Re: [dom] Need to describe the interaction of adoptNode with prototype chains

On 12/24/12 2:36 PM, David Bruant wrote:
> Only script that existed before the document.open can observe this.

Yes.  Like for example the script that called open() and then continues 
running.

> Scripts inside the new document think they are in a fresh browsing
> context if I understand correctly.

No.  There is only one browsing context.  Browsing contexts don't even 
change across navigations.

Scripts created after the open() will see a new ES global.  Scripts 
created before the open() keep seeing the old one as their global.

> From the new document point of view,
> it "feels" like a navigation just occurred. Only the script from the
> previous context can tell the difference.
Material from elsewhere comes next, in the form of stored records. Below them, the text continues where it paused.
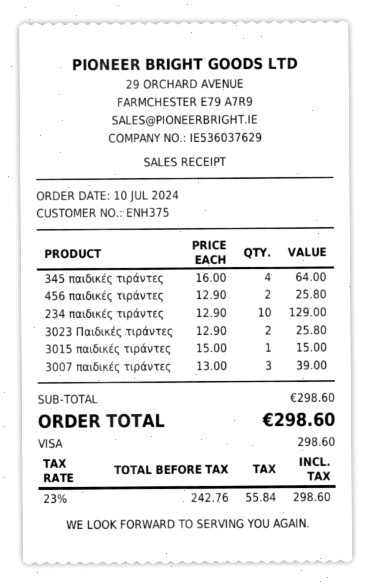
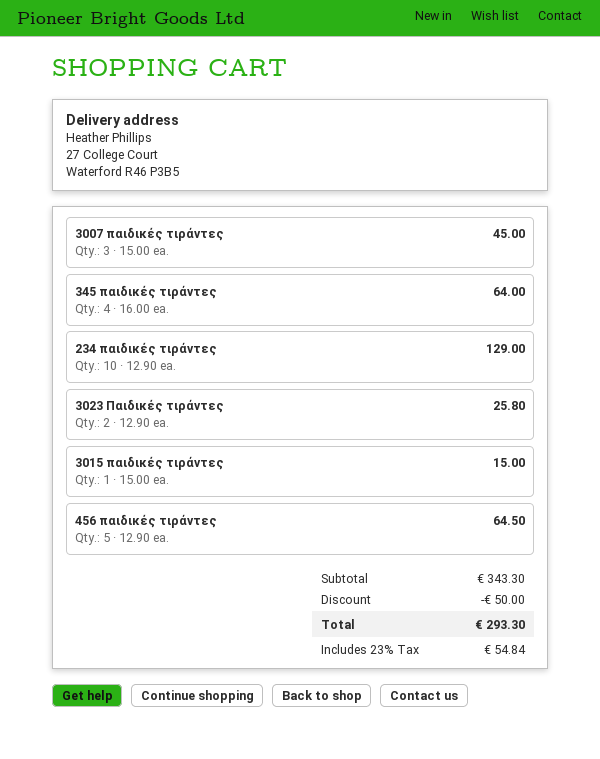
456 παιδικές τιράντες: 2 x 12.90 = 25.80 -> 5 x 12.90 = 64.50
3007 παιδικές τιράντες: 3 x 13.00 = 39.00 -> 3 x 15.00 = 45.00
subtotal: 298.60 -> 343.30
discount: none -> 50.00
tax: 23% = 55.84 -> 23% = 54.84
total: 298.60 -> 293.30

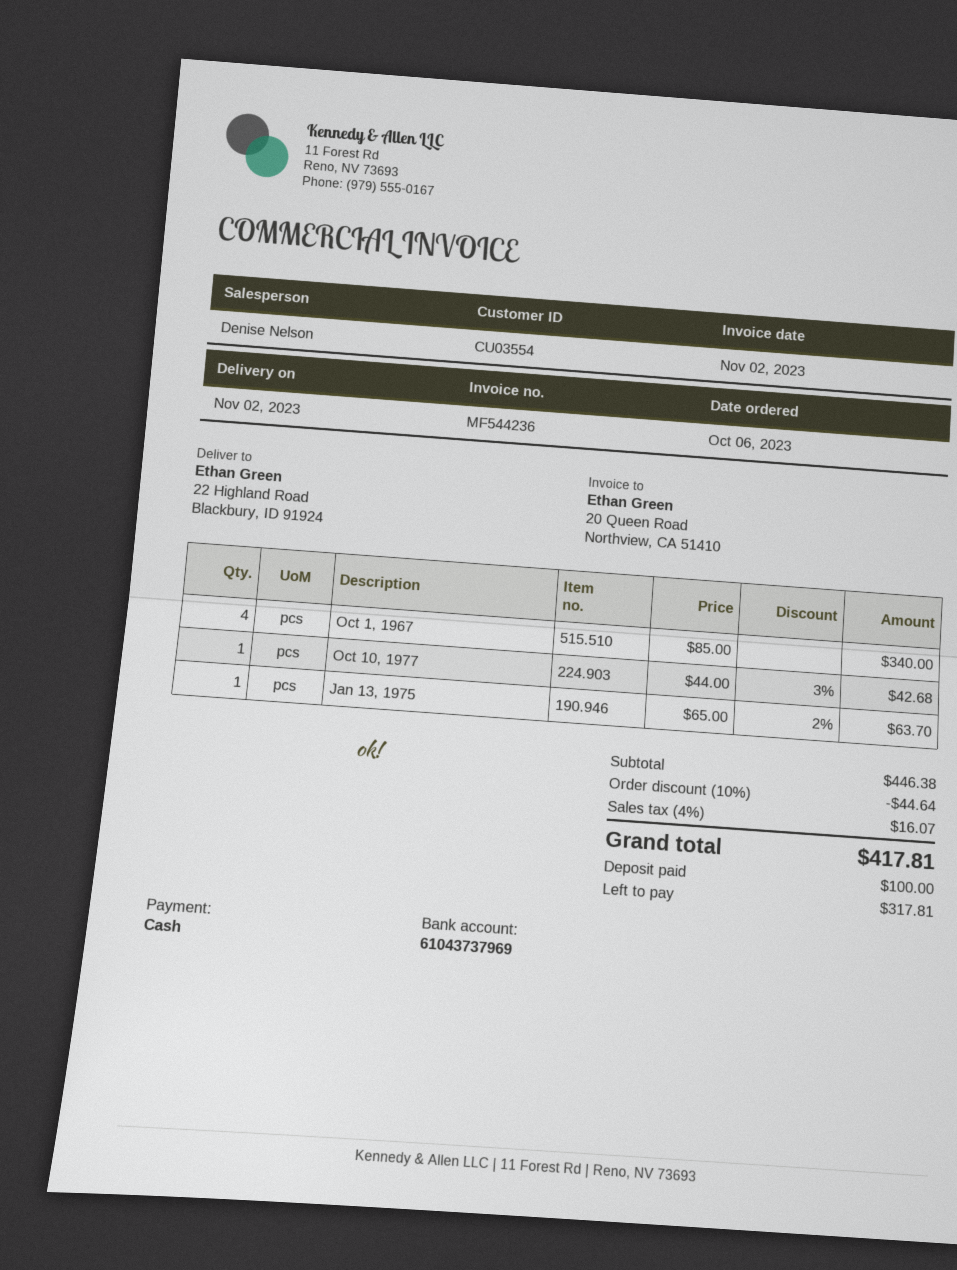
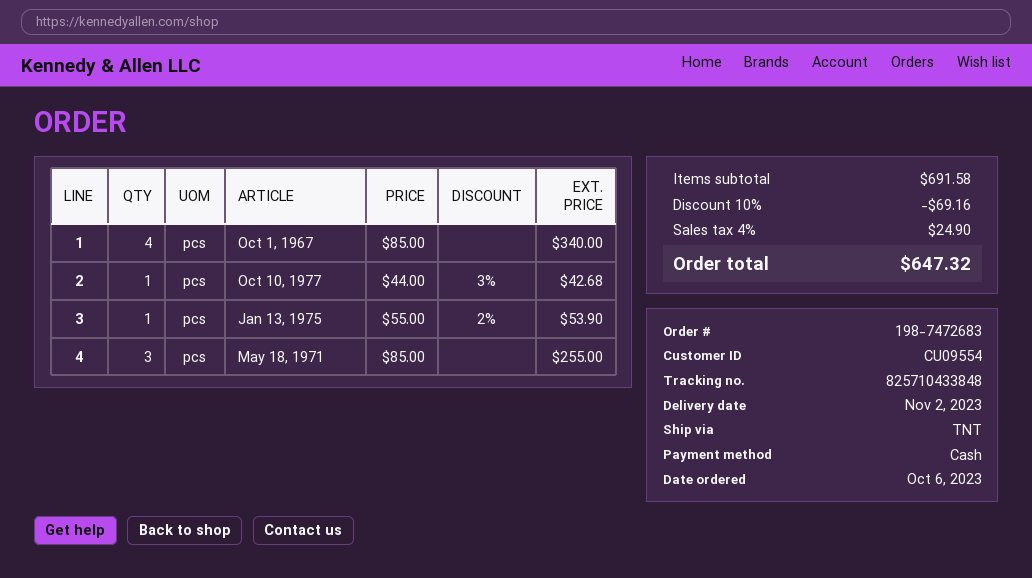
customer number: CU03554 -> CU09554
Jan 13, 1975: 1 x 65.00 - 2% = 63.70 -> 1 x 55.00 - 2% = 53.90
May 18, 1971: none -> 3 x 85.00 = 255.00
subtotal: 446.38 -> 691.58
discount: 10% = 44.64 -> 10% = 69.16
tax: 4% = 16.07 -> 4% = 24.90
total: 417.81 -> 647.32

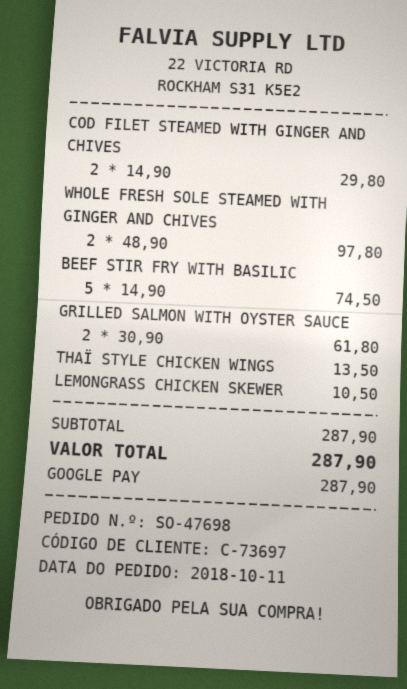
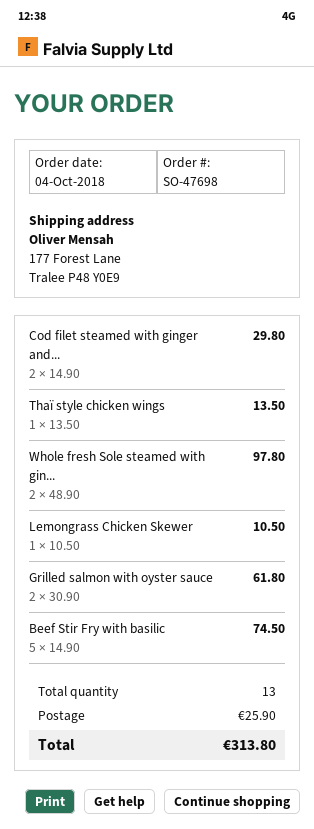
order date: 2018-10-11 -> 2018-10-04
shipping: none -> 25.90
total: 287.90 -> 313.80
With s/context/global/ yes.  Or of course script from outside the 
navigation context altogether.

> The current spec and implementations think of document.open as:
> * before the call, you're in a browsing context
> * after, you're in the same browsing context, but everything except the
> document identity has changed

Yes.

> What about thinking of it the following way:
> * before the call, you're in a browsing context
> * after the call, you're in a new browsing context (navigation)

Navigation doesn't change the browsing context.  It creates a new Window 
(which is the ES global) and new Document.

> and some script from the previous browsing context has survived and runs *in the
> new context* (the context change happens during the document.open call)

No, the script that called open() needs to keep running against the old 
global.  Not doing that breaks things, last I checked.

Consider this testcase:

   <script>
     var x = 1;
     window.onload = function() {
       document.open();
       document.write(x);
       document.close();
     }
   </script>


> I feel this script context change is "light-weight" compared to the
> current solution.

I'm not sure how it is; it's the same amount of specification work....

> I don't know if such a script context change can be implemented in
> JavaScript.

Even if it could be, I think it would break my testcase above, no?